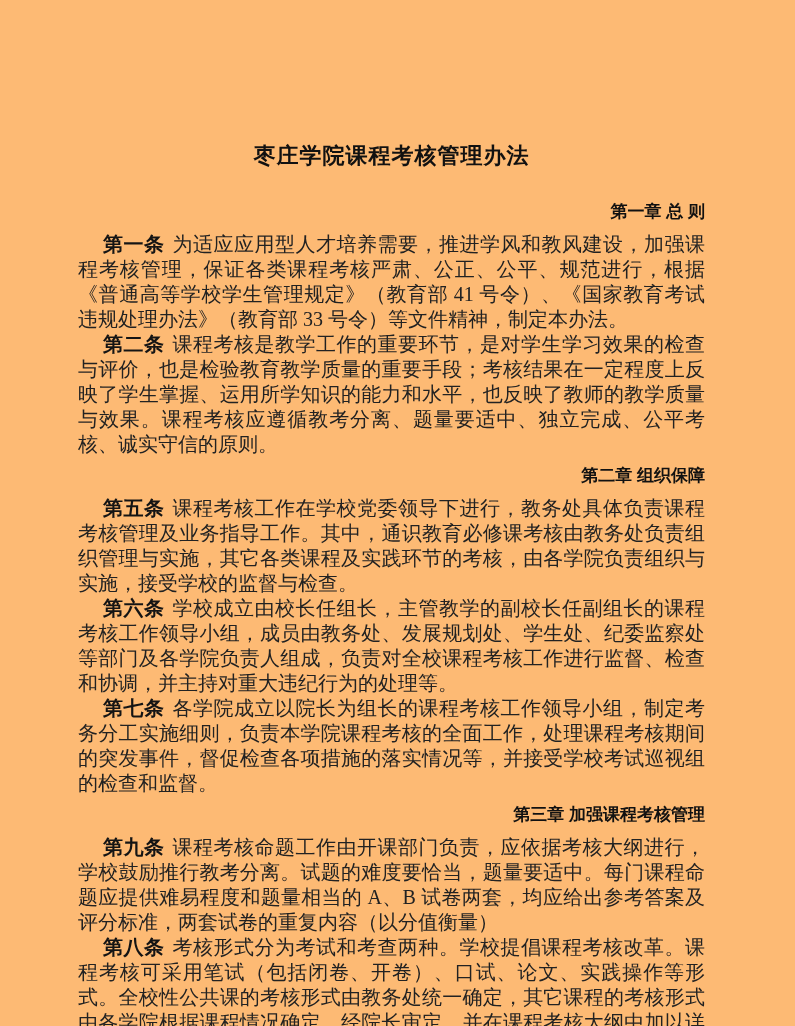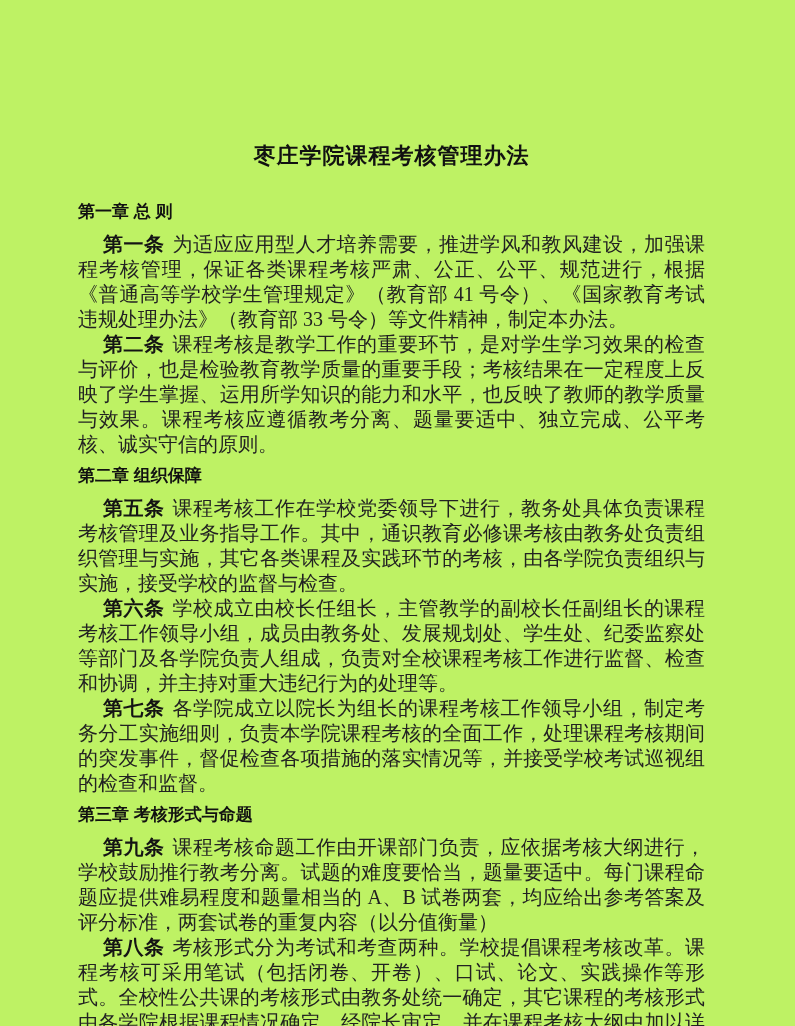--- a/index.html
+++ b/index.html
@@ -12,7 +12,7 @@
     width: 795px;
     height: 1026px;
     margin: 0;
-    background: #bef264;
+    background: #fdba74;
     overflow: hidden;
     box-sizing: border-box;
     padding: 143px 90px 0 78px;

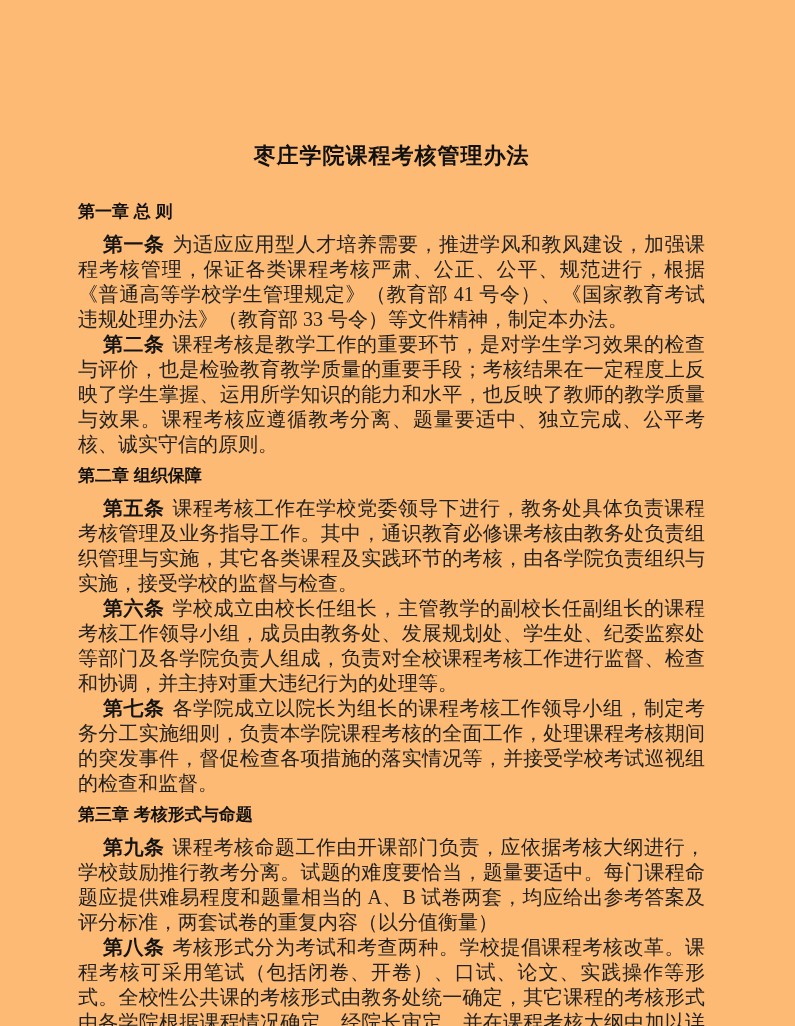--- a/index.html
+++ b/index.html
@@ -33,7 +33,7 @@
     font-size: 17px;
     line-height: 25px;
     font-weight: bold;
-    text-align: left;
+    text-align: right;
     color: #111111;
     font-family: "Liberation Sans", "DejaVu Sans", sans-serif;
   }

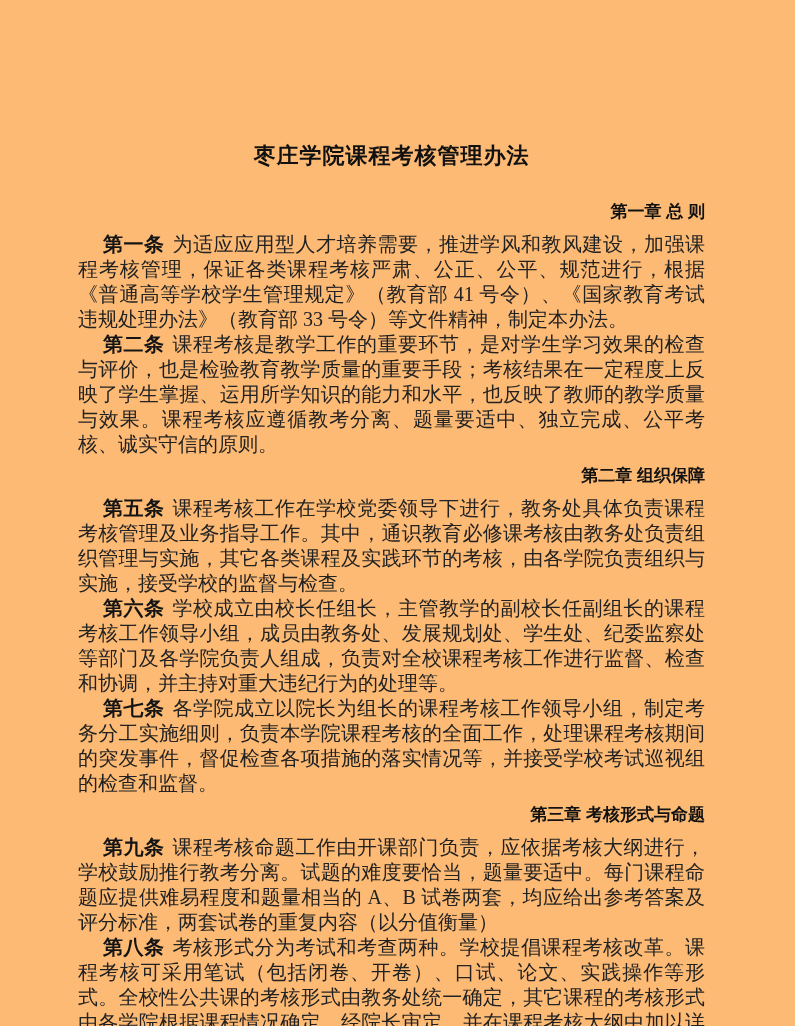--- a/index.html
+++ b/index.html
@@ -74,7 +74,7 @@
   </section>
 
   <section>
-    <h2 class="chapter-heading">第三章 考核形式与命题</h2>
+    <h2 class="chapter-heading">第三章 加强课程考核管理</h2>
     <p class="article"><span class="article-label">第九条</span><span class="article-text">课程考核命题工作由开课部门负责，应依据考核大纲进行，学校鼓励推行教考分离。试题的难度要恰当，题量要适中。每门课程命题应提供难易程度和题量相当的 A、B 试卷两套，均应给出参考答案及评分标准，两套试卷的重复内容（以分值衡量）</span></p>
     <p class="article"><span class="article-label">第八条</span><span class="article-text">考核形式分为考试和考查两种。学校提倡课程考核改革。课程考核可采用笔试（包括闭卷、开卷）、口试、论文、实践操作等形式。全校性公共课的考核形式由教务处统一确定，其它课程的考核形式由各学院根据课程情况确定，经院长审定，并在课程考核大纲中加以详细说明。</span></p>
   </section>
———
- _Work required_
Search the material above for lines containing the string "text", then pull them out.

- _Your response_
-    text-align: left;
+    text-align: right;
     <p class="article"><span class="article-label">第九条</span><span class="article-text">课程考核命题工作由开课部门负责，应依据考核大纲进行，学校鼓励推行教考分离。试题的难度要恰当，题量要适中。每门课程命题应提供难易程度和题量相当的 A、B 试卷两套，均应给出参考答案及评分标准，两套试卷的重复内容（以分值衡量）</span></p>
     <p class="article"><span class="article-label">第八条</span><span class="article-text">考核形式分为考试和考查两种。学校提倡课程考核改革。课程考核可采用笔试（包括闭卷、开卷）、口试、论文、实践操作等形式。全校性公共课的考核形式由教务处统一确定，其它课程的考核形式由各学院根据课程情况确定，经院长审定，并在课程考核大纲中加以详细说明。</span></p>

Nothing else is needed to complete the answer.